### ENTRIES SUPPLIED:
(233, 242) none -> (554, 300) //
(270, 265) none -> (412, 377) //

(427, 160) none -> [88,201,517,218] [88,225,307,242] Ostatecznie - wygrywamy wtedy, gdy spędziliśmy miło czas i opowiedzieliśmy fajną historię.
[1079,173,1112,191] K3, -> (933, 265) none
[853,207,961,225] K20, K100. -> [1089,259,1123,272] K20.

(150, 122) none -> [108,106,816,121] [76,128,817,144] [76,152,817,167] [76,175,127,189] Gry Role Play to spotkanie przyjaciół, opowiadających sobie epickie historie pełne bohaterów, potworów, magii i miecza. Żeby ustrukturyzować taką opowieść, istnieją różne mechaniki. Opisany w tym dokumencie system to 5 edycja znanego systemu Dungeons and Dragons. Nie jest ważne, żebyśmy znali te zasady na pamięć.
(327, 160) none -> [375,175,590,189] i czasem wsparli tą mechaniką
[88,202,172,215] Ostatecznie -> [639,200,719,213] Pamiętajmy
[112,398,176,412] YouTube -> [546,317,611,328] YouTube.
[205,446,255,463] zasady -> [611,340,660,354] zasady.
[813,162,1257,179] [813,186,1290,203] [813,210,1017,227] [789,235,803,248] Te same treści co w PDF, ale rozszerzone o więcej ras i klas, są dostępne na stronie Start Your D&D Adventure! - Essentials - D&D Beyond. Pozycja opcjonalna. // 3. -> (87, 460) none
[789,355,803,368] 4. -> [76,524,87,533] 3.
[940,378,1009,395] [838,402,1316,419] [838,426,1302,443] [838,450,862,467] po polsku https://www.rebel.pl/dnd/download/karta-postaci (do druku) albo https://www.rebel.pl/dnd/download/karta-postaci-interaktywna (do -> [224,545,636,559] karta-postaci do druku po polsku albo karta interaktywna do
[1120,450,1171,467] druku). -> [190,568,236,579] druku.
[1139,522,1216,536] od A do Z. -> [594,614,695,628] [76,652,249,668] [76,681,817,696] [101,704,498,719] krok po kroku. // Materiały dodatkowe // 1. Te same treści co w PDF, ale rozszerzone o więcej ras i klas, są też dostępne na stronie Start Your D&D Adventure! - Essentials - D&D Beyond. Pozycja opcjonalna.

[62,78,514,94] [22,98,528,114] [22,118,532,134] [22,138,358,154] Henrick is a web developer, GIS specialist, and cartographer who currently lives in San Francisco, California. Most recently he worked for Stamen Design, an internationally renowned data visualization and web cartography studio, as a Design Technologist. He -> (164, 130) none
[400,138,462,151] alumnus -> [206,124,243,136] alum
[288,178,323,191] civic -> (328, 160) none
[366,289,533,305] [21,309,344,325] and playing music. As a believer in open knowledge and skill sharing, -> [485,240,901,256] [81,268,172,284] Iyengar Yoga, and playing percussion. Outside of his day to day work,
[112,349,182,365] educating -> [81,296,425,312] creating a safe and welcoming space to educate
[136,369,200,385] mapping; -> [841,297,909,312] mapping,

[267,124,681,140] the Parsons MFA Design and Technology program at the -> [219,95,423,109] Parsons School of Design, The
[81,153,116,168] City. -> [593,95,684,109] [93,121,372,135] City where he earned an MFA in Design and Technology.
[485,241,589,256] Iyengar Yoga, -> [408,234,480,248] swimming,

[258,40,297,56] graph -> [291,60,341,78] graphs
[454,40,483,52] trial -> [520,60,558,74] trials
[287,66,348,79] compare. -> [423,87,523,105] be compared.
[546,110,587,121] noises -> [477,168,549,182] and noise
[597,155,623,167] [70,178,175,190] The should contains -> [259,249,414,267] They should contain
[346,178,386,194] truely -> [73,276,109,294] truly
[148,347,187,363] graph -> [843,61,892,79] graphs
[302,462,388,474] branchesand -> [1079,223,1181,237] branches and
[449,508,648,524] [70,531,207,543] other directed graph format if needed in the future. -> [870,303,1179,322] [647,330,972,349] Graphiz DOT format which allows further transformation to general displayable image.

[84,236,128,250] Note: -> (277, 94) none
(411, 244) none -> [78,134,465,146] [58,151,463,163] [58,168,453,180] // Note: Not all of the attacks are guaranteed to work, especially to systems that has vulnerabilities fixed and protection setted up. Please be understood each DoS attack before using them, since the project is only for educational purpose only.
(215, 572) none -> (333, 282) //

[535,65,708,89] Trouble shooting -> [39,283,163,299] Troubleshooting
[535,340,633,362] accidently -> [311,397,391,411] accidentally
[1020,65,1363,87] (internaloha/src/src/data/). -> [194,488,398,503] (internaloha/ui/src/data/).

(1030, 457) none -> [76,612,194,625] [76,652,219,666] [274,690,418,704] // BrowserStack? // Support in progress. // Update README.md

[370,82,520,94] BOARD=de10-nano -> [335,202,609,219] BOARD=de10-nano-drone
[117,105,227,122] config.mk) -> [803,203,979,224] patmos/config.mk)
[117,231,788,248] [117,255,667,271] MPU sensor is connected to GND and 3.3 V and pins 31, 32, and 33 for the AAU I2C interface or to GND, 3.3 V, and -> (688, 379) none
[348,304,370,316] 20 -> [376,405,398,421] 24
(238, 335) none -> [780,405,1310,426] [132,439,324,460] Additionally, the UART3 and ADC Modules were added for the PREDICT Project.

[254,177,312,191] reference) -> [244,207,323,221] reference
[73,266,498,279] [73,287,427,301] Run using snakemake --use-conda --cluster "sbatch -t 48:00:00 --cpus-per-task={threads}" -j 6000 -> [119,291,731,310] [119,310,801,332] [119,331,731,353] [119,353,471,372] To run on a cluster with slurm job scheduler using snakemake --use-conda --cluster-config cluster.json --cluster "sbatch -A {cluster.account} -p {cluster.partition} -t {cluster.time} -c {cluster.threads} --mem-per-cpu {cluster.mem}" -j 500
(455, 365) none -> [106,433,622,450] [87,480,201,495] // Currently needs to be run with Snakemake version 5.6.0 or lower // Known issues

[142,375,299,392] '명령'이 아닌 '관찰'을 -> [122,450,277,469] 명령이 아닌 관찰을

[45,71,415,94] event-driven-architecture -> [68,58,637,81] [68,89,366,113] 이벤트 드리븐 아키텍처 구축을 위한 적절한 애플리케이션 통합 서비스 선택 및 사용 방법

### EXERCISE GOAL:
In full and without change, transcribe the entries.

### SOLUTION FOR THIS EXERCISE:
(233, 242) none -> (554, 300) //
(270, 265) none -> (412, 377) //

(427, 160) none -> [88,201,517,218] [88,225,307,242] Ostatecznie - wygrywamy wtedy, gdy spędziliśmy miło czas i opowiedzieliśmy fajną historię.
[1079,173,1112,191] K3, -> (933, 265) none
[853,207,961,225] K20, K100. -> [1089,259,1123,272] K20.

(150, 122) none -> [108,106,816,121] [76,128,817,144] [76,152,817,167] [76,175,127,189] Gry Role Play to spotkanie przyjaciół, opowiadających sobie epickie historie pełne bohaterów, potworów, magii i miecza. Żeby ustrukturyzować taką opowieść, istnieją różne mechaniki. Opisany w tym dokumencie system to 5 edycja znanego systemu Dungeons and Dragons. Nie jest ważne, żebyśmy znali te zasady na pamięć.
(327, 160) none -> [375,175,590,189] i czasem wsparli tą mechaniką
[88,202,172,215] Ostatecznie -> [639,200,719,213] Pamiętajmy
[112,398,176,412] YouTube -> [546,317,611,328] YouTube.
[205,446,255,463] zasady -> [611,340,660,354] zasady.
[813,162,1257,179] [813,186,1290,203] [813,210,1017,227] [789,235,803,248] Te same treści co w PDF, ale rozszerzone o więcej ras i klas, są dostępne na stronie Start Your D&D Adventure! - Essentials - D&D Beyond. Pozycja opcjonalna. // 3. -> (87, 460) none
[789,355,803,368] 4. -> [76,524,87,533] 3.
[940,378,1009,395] [838,402,1316,419] [838,426,1302,443] [838,450,862,467] po polsku https://www.rebel.pl/dnd/download/karta-postaci (do druku) albo https://www.rebel.pl/dnd/download/karta-postaci-interaktywna (do -> [224,545,636,559] karta-postaci do druku po polsku albo karta interaktywna do
[1120,450,1171,467] druku). -> [190,568,236,579] druku.
[1139,522,1216,536] od A do Z. -> [594,614,695,628] [76,652,249,668] [76,681,817,696] [101,704,498,719] krok po kroku. // Materiały dodatkowe // 1. Te same treści co w PDF, ale rozszerzone o więcej ras i klas, są też dostępne na stronie Start Your D&D Adventure! - Essentials - D&D Beyond. Pozycja opcjonalna.

[62,78,514,94] [22,98,528,114] [22,118,532,134] [22,138,358,154] Henrick is a web developer, GIS specialist, and cartographer who currently lives in San Francisco, California. Most recently he worked for Stamen Design, an internationally renowned data visualization and web cartography studio, as a Design Technologist. He -> (164, 130) none
[400,138,462,151] alumnus -> [206,124,243,136] alum
[288,178,323,191] civic -> (328, 160) none
[366,289,533,305] [21,309,344,325] and playing music. As a believer in open knowledge and skill sharing, -> [485,240,901,256] [81,268,172,284] Iyengar Yoga, and playing percussion. Outside of his day to day work,
[112,349,182,365] educating -> [81,296,425,312] creating a safe and welcoming space to educate
[136,369,200,385] mapping; -> [841,297,909,312] mapping,

[267,124,681,140] the Parsons MFA Design and Technology program at the -> [219,95,423,109] Parsons School of Design, The
[81,153,116,168] City. -> [593,95,684,109] [93,121,372,135] City where he earned an MFA in Design and Technology.
[485,241,589,256] Iyengar Yoga, -> [408,234,480,248] swimming,

[258,40,297,56] graph -> [291,60,341,78] graphs
[454,40,483,52] trial -> [520,60,558,74] trials
[287,66,348,79] compare. -> [423,87,523,105] be compared.
[546,110,587,121] noises -> [477,168,549,182] and noise
[597,155,623,167] [70,178,175,190] The should contains -> [259,249,414,267] They should contain
[346,178,386,194] truely -> [73,276,109,294] truly
[148,347,187,363] graph -> [843,61,892,79] graphs
[302,462,388,474] branchesand -> [1079,223,1181,237] branches and
[449,508,648,524] [70,531,207,543] other directed graph format if needed in the future. -> [870,303,1179,322] [647,330,972,349] Graphiz DOT format which allows further transformation to general displayable image.

[84,236,128,250] Note: -> (277, 94) none
(411, 244) none -> [78,134,465,146] [58,151,463,163] [58,168,453,180] // Note: Not all of the attacks are guaranteed to work, especially to systems that has vulnerabilities fixed and protection setted up. Please be understood each DoS attack before using them, since the project is only for educational purpose only.
(215, 572) none -> (333, 282) //

[535,65,708,89] Trouble shooting -> [39,283,163,299] Troubleshooting
[535,340,633,362] accidently -> [311,397,391,411] accidentally
[1020,65,1363,87] (internaloha/src/src/data/). -> [194,488,398,503] (internaloha/ui/src/data/).

(1030, 457) none -> [76,612,194,625] [76,652,219,666] [274,690,418,704] // BrowserStack? // Support in progress. // Update README.md

[370,82,520,94] BOARD=de10-nano -> [335,202,609,219] BOARD=de10-nano-drone
[117,105,227,122] config.mk) -> [803,203,979,224] patmos/config.mk)
[117,231,788,248] [117,255,667,271] MPU sensor is connected to GND and 3.3 V and pins 31, 32, and 33 for the AAU I2C interface or to GND, 3.3 V, and -> (688, 379) none
[348,304,370,316] 20 -> [376,405,398,421] 24
(238, 335) none -> [780,405,1310,426] [132,439,324,460] Additionally, the UART3 and ADC Modules were added for the PREDICT Project.

[254,177,312,191] reference) -> [244,207,323,221] reference
[73,266,498,279] [73,287,427,301] Run using snakemake --use-conda --cluster "sbatch -t 48:00:00 --cpus-per-task={threads}" -j 6000 -> [119,291,731,310] [119,310,801,332] [119,331,731,353] [119,353,471,372] To run on a cluster with slurm job scheduler using snakemake --use-conda --cluster-config cluster.json --cluster "sbatch -A {cluster.account} -p {cluster.partition} -t {cluster.time} -c {cluster.threads} --mem-per-cpu {cluster.mem}" -j 500
(455, 365) none -> [106,433,622,450] [87,480,201,495] // Currently needs to be run with Snakemake version 5.6.0 or lower // Known issues

[142,375,299,392] '명령'이 아닌 '관찰'을 -> [122,450,277,469] 명령이 아닌 관찰을

[45,71,415,94] event-driven-architecture -> [68,58,637,81] [68,89,366,113] 이벤트 드리븐 아키텍처 구축을 위한 적절한 애플리케이션 통합 서비스 선택 및 사용 방법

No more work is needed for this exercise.